#### Task requirements
Starting with the line that contains "width: 100px ->", copy every line through the end of the listing, exactly and only those. No pictures should appear in the copy.

#### Given entries
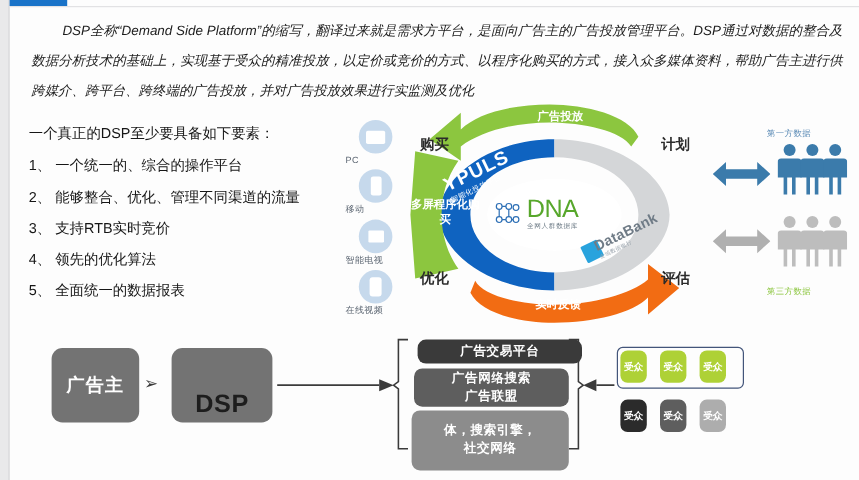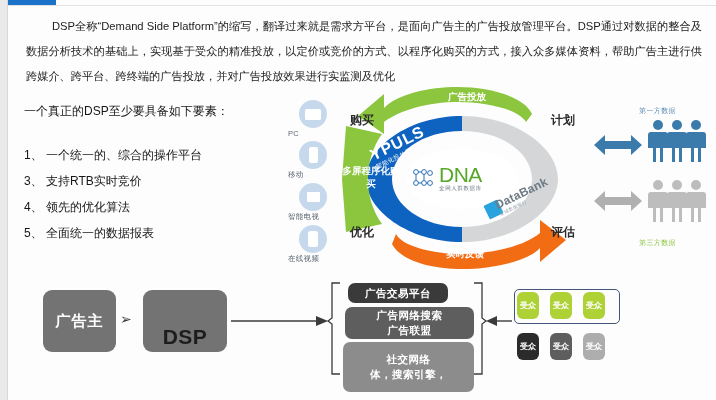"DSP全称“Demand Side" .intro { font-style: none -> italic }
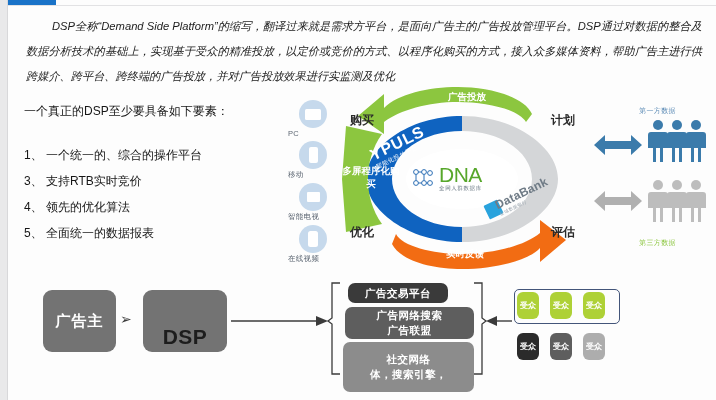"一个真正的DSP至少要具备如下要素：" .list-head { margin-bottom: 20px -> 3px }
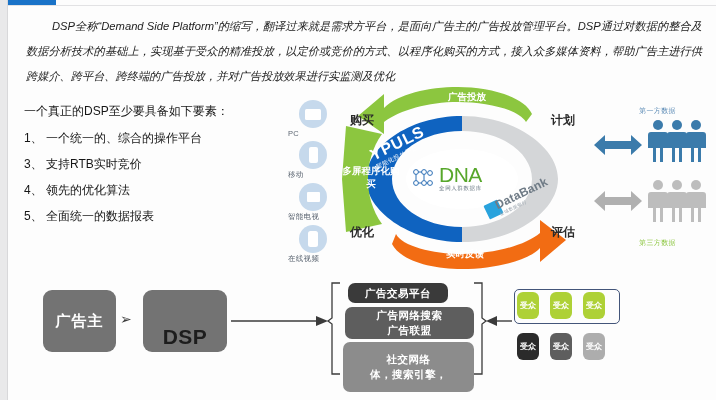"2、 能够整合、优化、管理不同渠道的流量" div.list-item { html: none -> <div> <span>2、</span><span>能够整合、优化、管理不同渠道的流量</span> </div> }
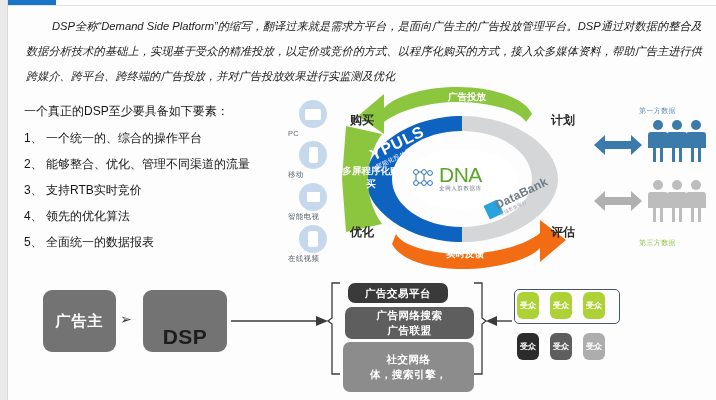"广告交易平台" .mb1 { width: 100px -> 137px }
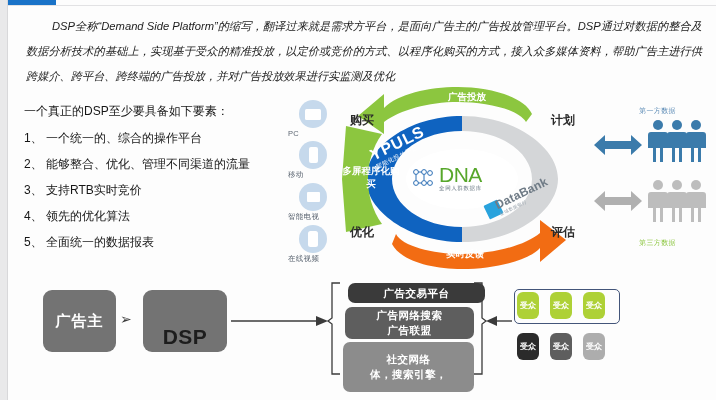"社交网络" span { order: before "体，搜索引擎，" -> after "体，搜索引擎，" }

#### Problem solution
"广告交易平台" .mb1 { width: 100px -> 137px }
"社交网络" span { order: before "体，搜索引擎，" -> after "体，搜索引擎，" }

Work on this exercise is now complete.